Opération américaine au Venezuela : l’Union africaine dénonce une atteinte à la souveraineté
Le 4 janvier 2026, l’Union africaine (UA) a vivement réagi à l’opération militaire menée par les États-Unis au Venezuela, qui a conduit à la capture de Nicolás Maduro et de son épouse.
Dans un communiqué officiel, l’UA a condamné une violation du droit international et réaffirmé son attachement au respect de la souveraineté des États et à la non-ingérence.
Elle appelle à une transition politique interne, fondée sur un dialogue inclusif entre Vénézuéliens, excluant toute solution imposée de l’extérieur.
L’Afrique du Sud a qualifié l’intervention de violation manifeste de la Charte des Nations unies, demandant une réunion d’urgence du Conseil de sécurité.
Des messages de solidarité ont été envoyés à Caracas par plusieurs pays africains, dont le Burkina Faso, le Liberia et la Namibie.
Le Liberia, membre non permanent du Conseil de sécurité, a annoncé qu’il demanderait des mesures de condamnation.
Selon Caracas, d’autres États africains, comme l’Angola, le Tchad, le Niger ou la Gambie, ont également exprimé leur rejet des ingérences étrangères.
Cette position africaine reflète une défiance historique envers les interventions unilatérales occidentales, perçues comme des menaces pour la souveraineté des pays du Sud.

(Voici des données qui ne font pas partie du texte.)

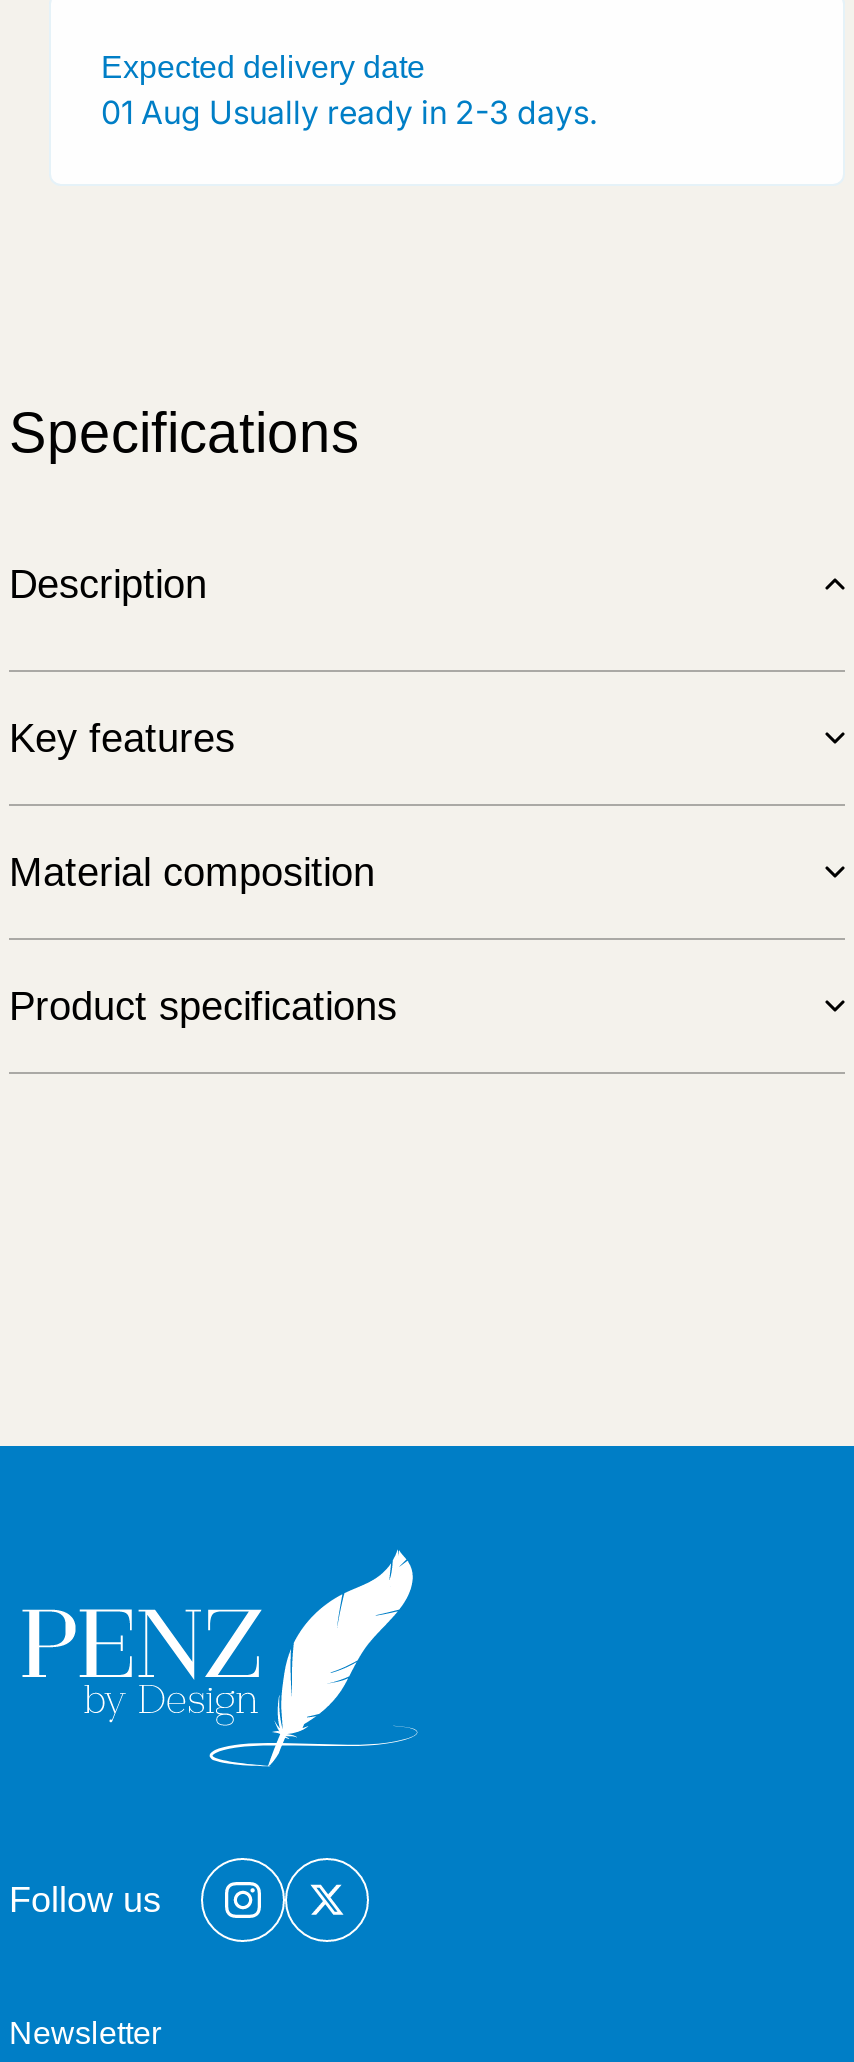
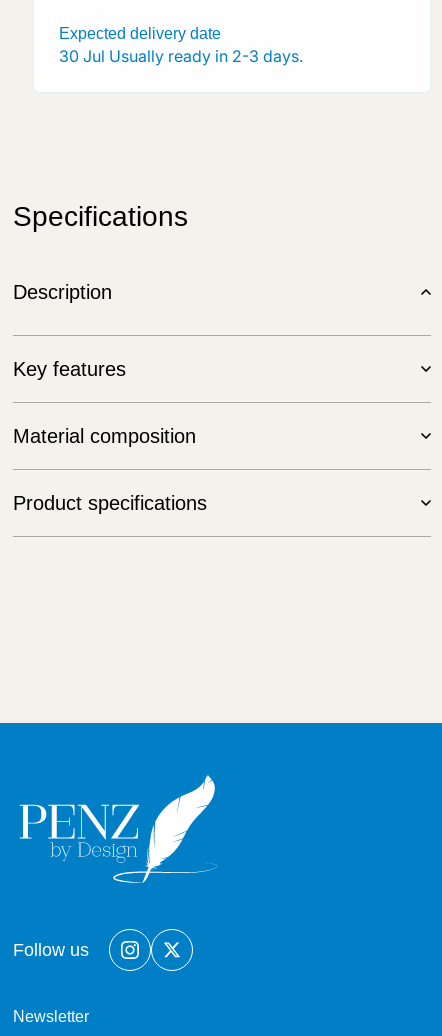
- 01 Aug Usually ready in 2-3 days.
+ 30 Jul Usually ready in 2-3 days.
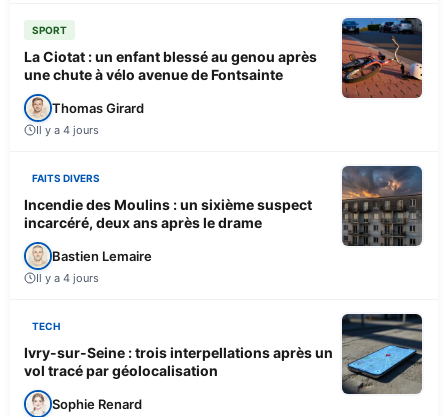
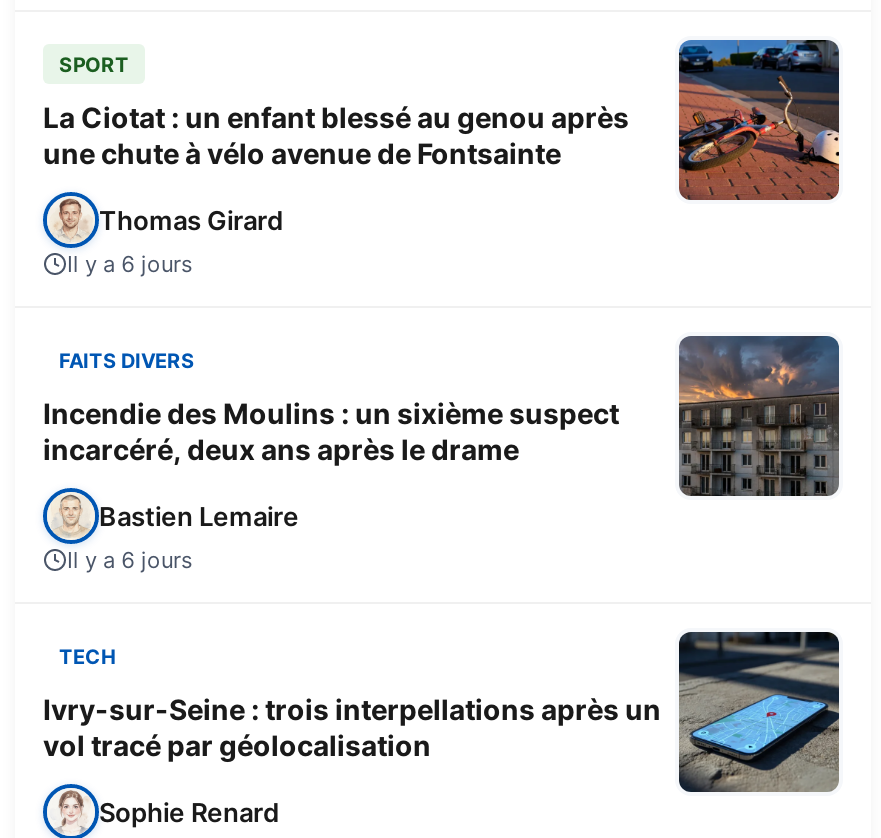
- Il y a 4 jours
+ Il y a 6 jours

- Il y a 4 jours
+ Il y a 6 jours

L’opération américaine intervient dans un contexte tendu entre Washington et Caracas, marqué par des sanctions, une hyperinflation et une crise institutionnelle persistante.
Les initiatives américaines pour contrôler la transition politique et relancer l’économie vénézuélienne pourraient se heurter à une opposition internationale croissante.
La réaction africaine souligne l’enjeu plus large de la redéfinition des règles du multilatéralisme et des limites de l’interventionnisme.